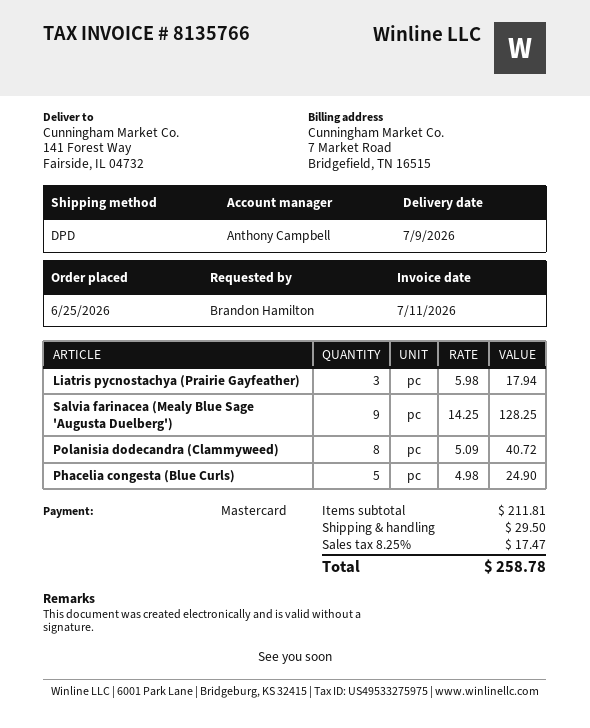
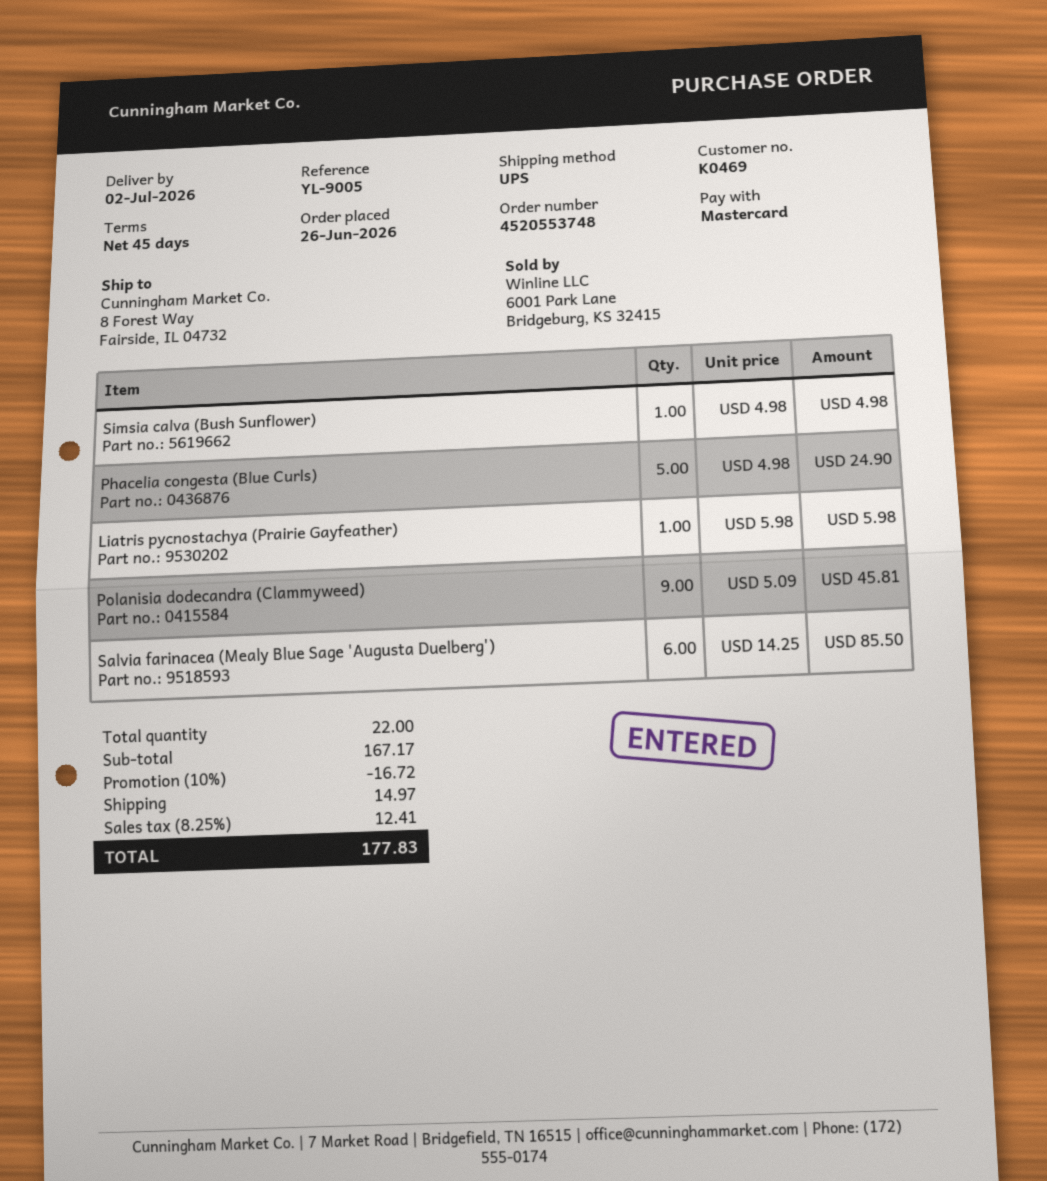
order date: 2026-06-25 -> 2026-06-26
delivery date: 2026-07-09 -> 2026-07-02
shipping method: DPD -> UPS
ship to: 141 Forest Way, Fairside, IL 04732 -> 8 Forest Way, Fairside, IL 04732
Liatris pycnostachya (Prairie Gayfeather): 3 x 5.98 = 17.94 -> 1 x 5.98 = 5.98
Salvia farinacea (Mealy Blue Sage 'Augusta Duelberg'): 9 x 14.25 = 128.25 -> 6 x 14.25 = 85.50
Polanisia dodecandra (Clammyweed): 8 x 5.09 = 40.72 -> 9 x 5.09 = 45.81
Simsia calva (Bush Sunflower): none -> 1 x 4.98 = 4.98
subtotal: 211.81 -> 167.17
discount: none -> 10% = 16.72
shipping: 29.50 -> 14.97
tax: 8.25% = 17.47 -> 8.25% = 12.41
total: 258.78 -> 177.83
******
ABOUT THIS EXERCISE:
Identify the lines above with the word "none". Copy them.

RESPONSE:
Simsia calva (Bush Sunflower): none -> 1 x 4.98 = 4.98
discount: none -> 10% = 16.72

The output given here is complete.